Вопреки ожиданию мага дельфин надолго задумался и довольно четко ответил:
– Давит… большое… очень далекое… раньше… не было. Чую. Боюсь. Страшное. Не морское. Темное… твое…
Вот тебе, бабушка, и Юрьев день! Дельфин, как и многие животные, чувствительнее человека. Это морской зверь, он даже шкурой понимает море гораздо лучше, чем любой сухопутный всеми своими органами чувств. Он видит-слышит, попробуй такое объяснить.
Нектон – не просто дельфин-белобочка, он имеет мощный разум человека и способности мозга животного. Нектон – очень старый перевертыш, повидавший многое. И если ему страшно, если ему непонятно и если он говорит – Темное, то ему надо верить.
Но если верить, то ничего не сходится.

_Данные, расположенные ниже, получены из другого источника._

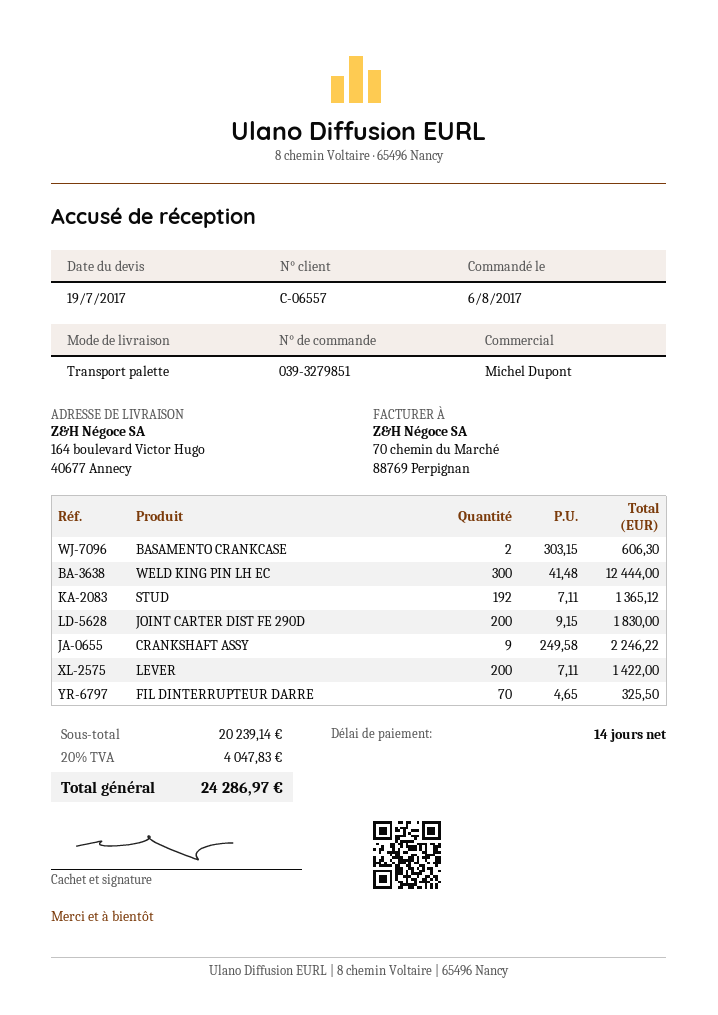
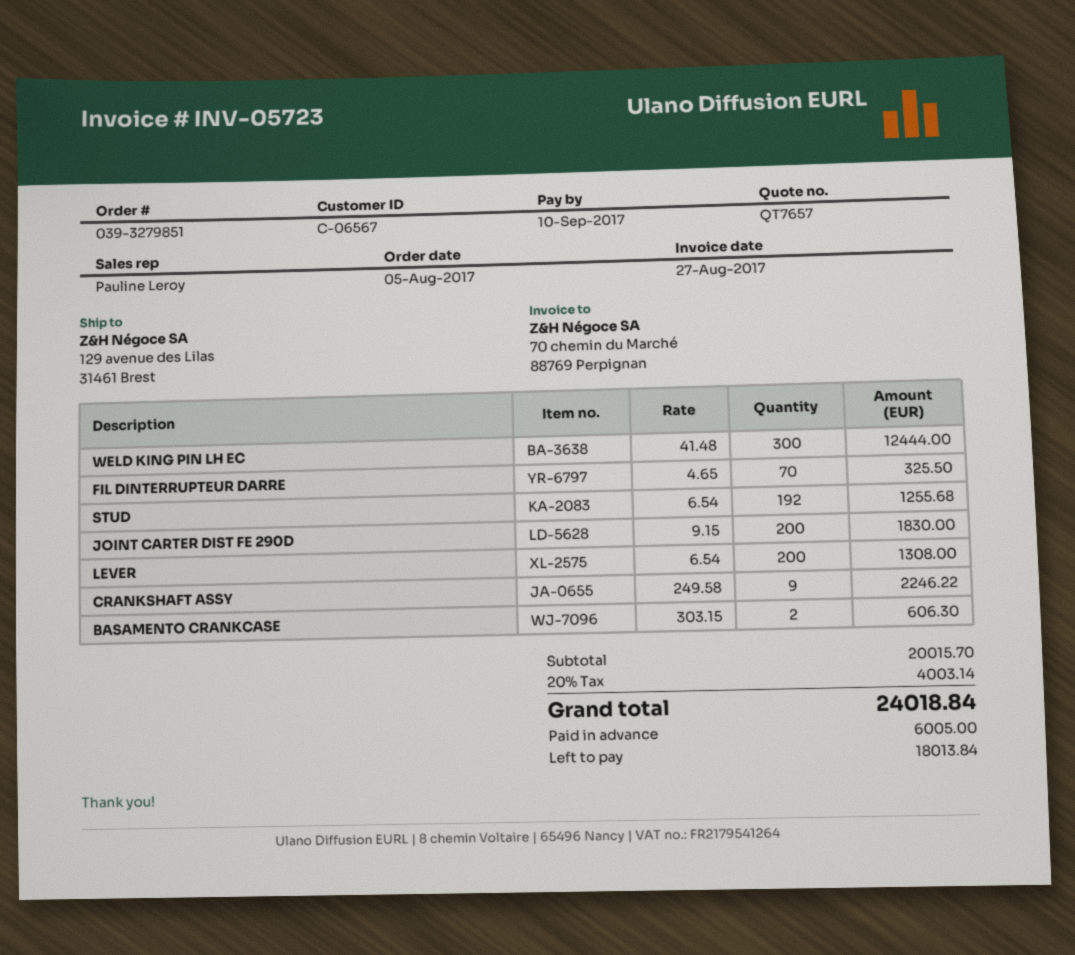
order date: 2017-08-06 -> 2017-08-05
customer number: C-06557 -> C-06567
sales rep: Michel Dupont -> Pauline Leroy
ship to: 164 boulevard Victor Hugo, 40677 Annecy -> 129 avenue des Lilas, 31461 Brest
STUD: 192 x 7.11 = 1365.12 -> 192 x 6.54 = 1255.68
LEVER: 200 x 7.11 = 1422.00 -> 200 x 6.54 = 1308.00
subtotal: 20239.14 -> 20015.70
tax: 20% = 4047.83 -> 20% = 4003.14
total: 24286.97 -> 24018.84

Во-первых, сэр Джеймс, так явно переживающий потерю груза, – Светлый. Стал бы он беспокоиться о чем-то Темном. Скорее бы де Сен-Тресси сейчас суетился. Во-вторых, если бы было утеряно… утерян мощный артефакт, незаконно доставленный в Балаклаву, то Инквизиция точно тут все с ног на голову поставила бы. Ведь поставила… бы?